__Brief__: Exactly reproduce the line containing "subtotal: 34961.99 -> 35295.04" together with every line after it, through the end of the entries, and give nothing more.
--- Dataset Enclosed Below ---
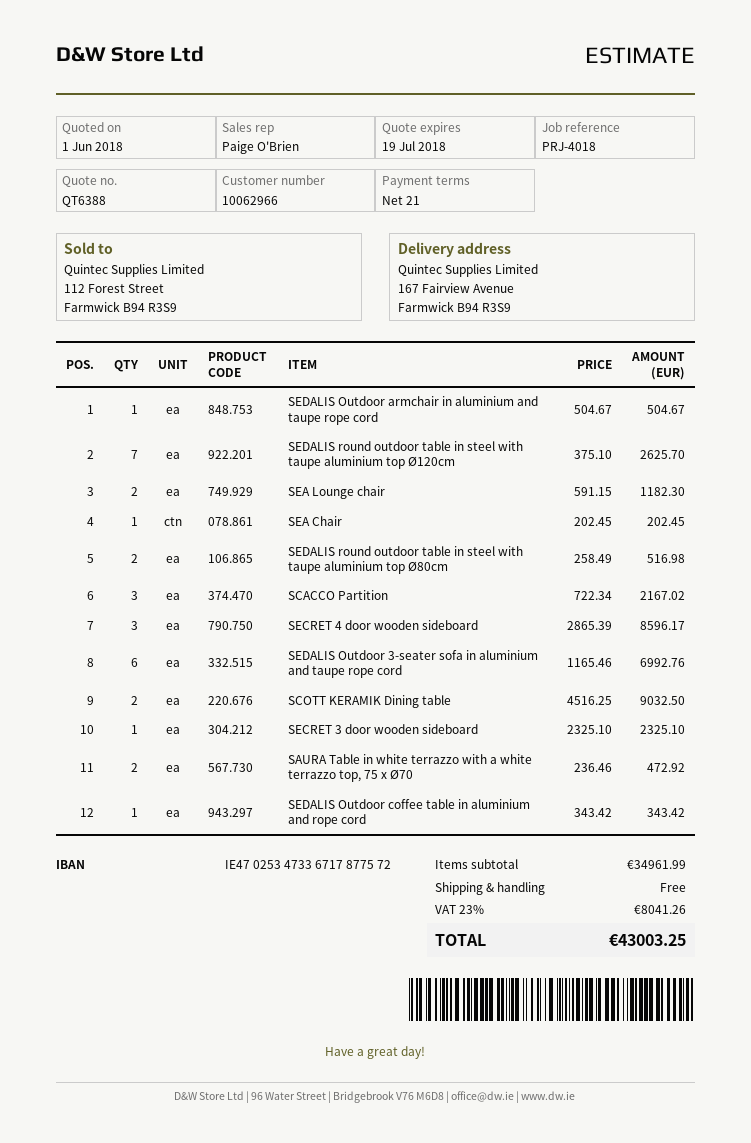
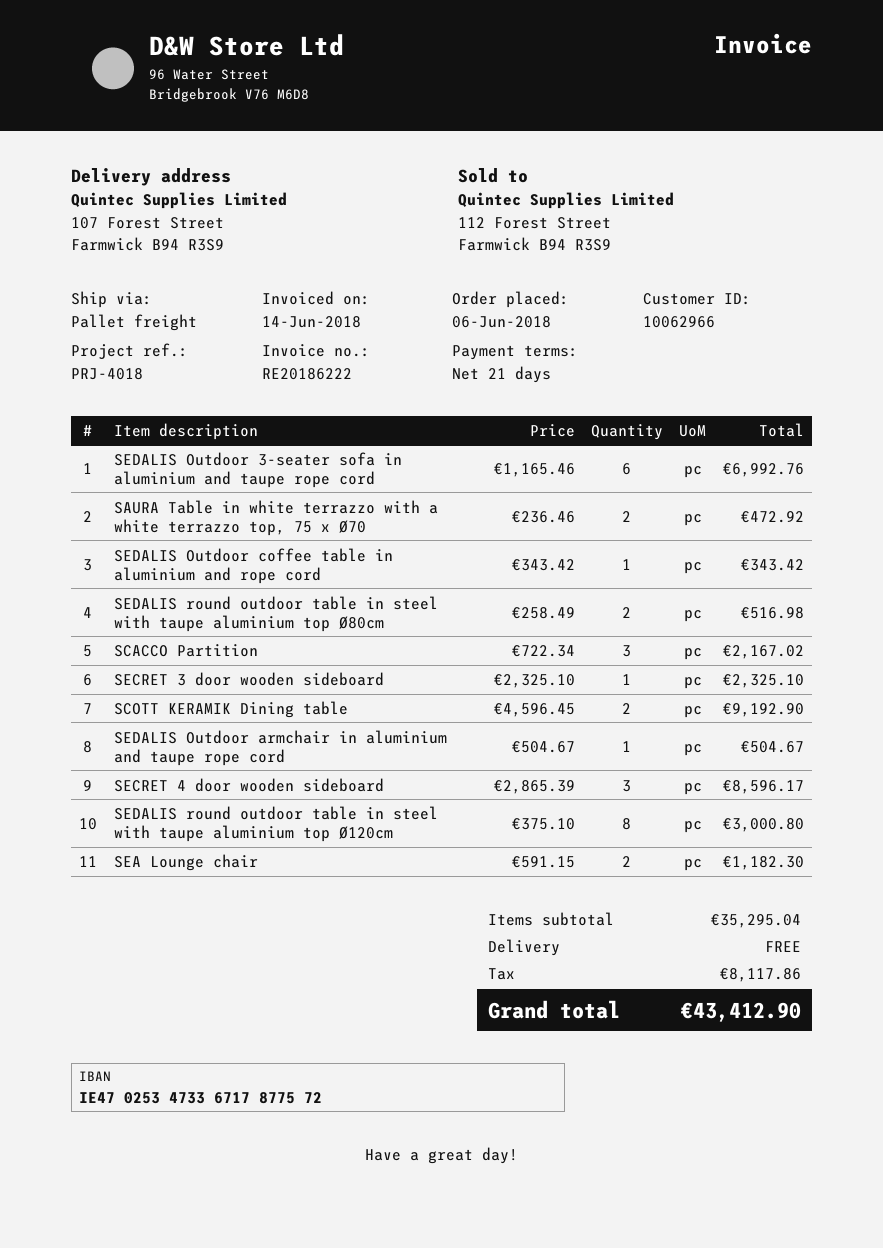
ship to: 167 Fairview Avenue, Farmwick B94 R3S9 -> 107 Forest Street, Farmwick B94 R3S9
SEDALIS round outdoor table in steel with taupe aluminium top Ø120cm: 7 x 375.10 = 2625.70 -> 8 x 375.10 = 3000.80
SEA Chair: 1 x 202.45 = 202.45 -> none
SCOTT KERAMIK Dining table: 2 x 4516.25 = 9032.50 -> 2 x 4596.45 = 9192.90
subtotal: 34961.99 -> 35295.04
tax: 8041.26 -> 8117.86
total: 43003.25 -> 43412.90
--- End of Enclosed Dataset ---
__Solved problem__:
subtotal: 34961.99 -> 35295.04
tax: 8041.26 -> 8117.86
total: 43003.25 -> 43412.90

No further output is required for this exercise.